Diya ingin menjadi orang sukses, setidaknya Diya punya cita-cita kecil yang ia harap bisa mengubah hidupnya. Cita-cita yang bagi sebagian orang mungkin tidak layak dikatakan sebagai cita-cita yang berpenghasilan.
"Aku ingin sePD dia," gumamnya, menatap profil seorang Mahasiswa Psikologi berprestasi yang berseliweran di beranda media sosialnya.
"Diy, berhasil banyak macamnya, kok, nggak selalu tentang dikenal banyak orang atau menghasilkan banyak uang," ucapnya, mengafirmasi dirinya sendiri.

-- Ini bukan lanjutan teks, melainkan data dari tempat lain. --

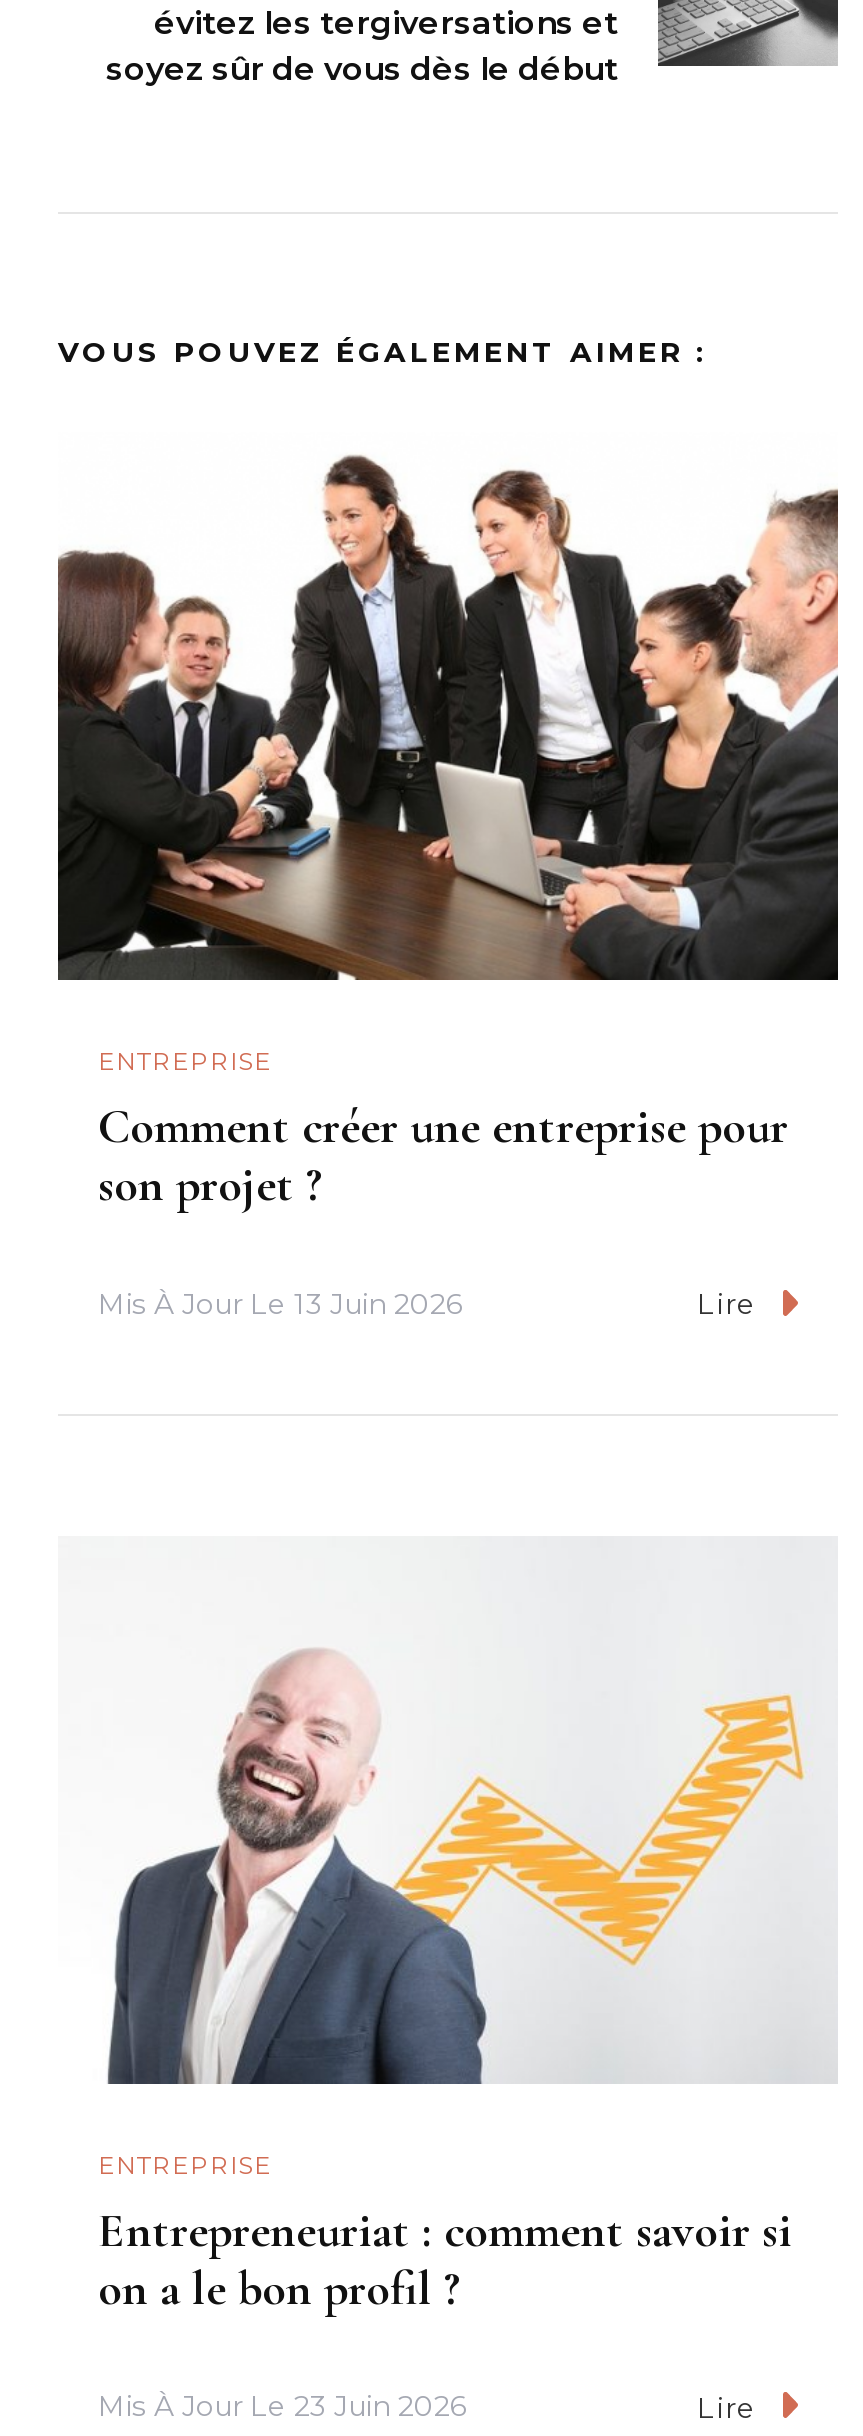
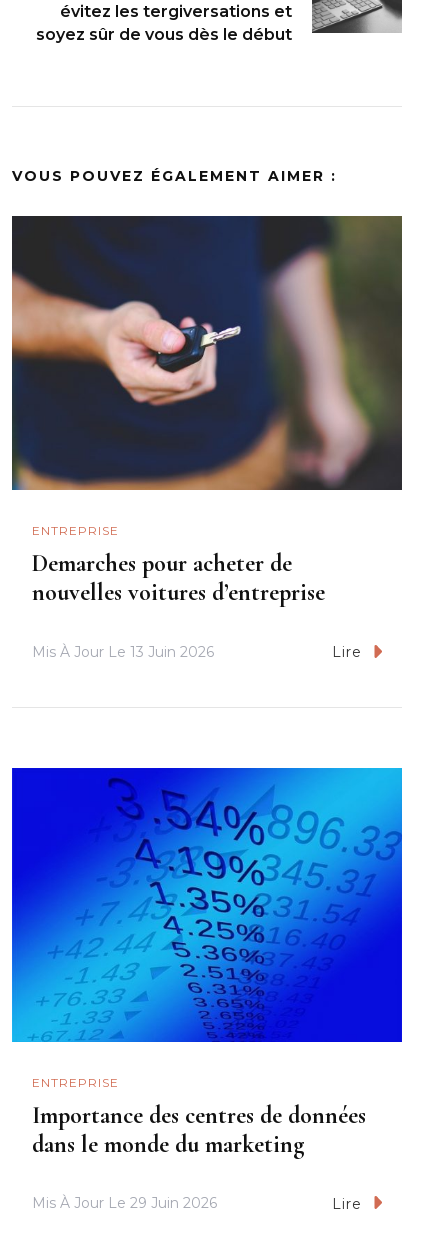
- [image]
+ [image]

- Comment créer une entreprise pour
- son projet ?
+ Demarches pour acheter de
+ nouvelles voitures d’entreprise

- [image]
+ [image]

- Entrepreneuriat : comment savoir si
- on a le bon profil ?
+ Importance des centres de données
+ dans le monde du marketing

- Mis À Jour Le 23 Juin 2026
+ Mis À Jour Le 29 Juin 2026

Orang-orang bertanya, bagaimana bisa seorang pendiam seperti Diya bisa berhasil, relasi itu penting sedangkan Diya lemah dalam hal komunikasi.
Diya memang penuh kekurangan, ia bukan dari keluarga kaya, bukan yang terpintar, bukan juga orang yang ramah. Semua yang dimilikinya lebih banyak kekurangan. Satu-satunya kelebihan yang ia syukuri, Diya masih bertahan sampai saat ini mempertahankan kewarasan.
'Guys, bisa minta tolong, nggak? Ini salah satu tulisanku, mohon kritiknya ya heheh,' tulisnya dalam grup WhatsApp yang beranggotakan 3 orang.
Beberapa menit berlalu, tidak ada respon, dan sialnya Diya selalu saja berpikir negatif tentang banyak hal.
'Yah, mungkin aku memang tidak sepenting itu, sepertinya aku salah lagi, tidak seharusnya aku melibatkan orang-orang seperti mereka, kita berteman hanya karena kita bertemu, formalitas basi' ocehnya, menarik pesan dengan kecewa.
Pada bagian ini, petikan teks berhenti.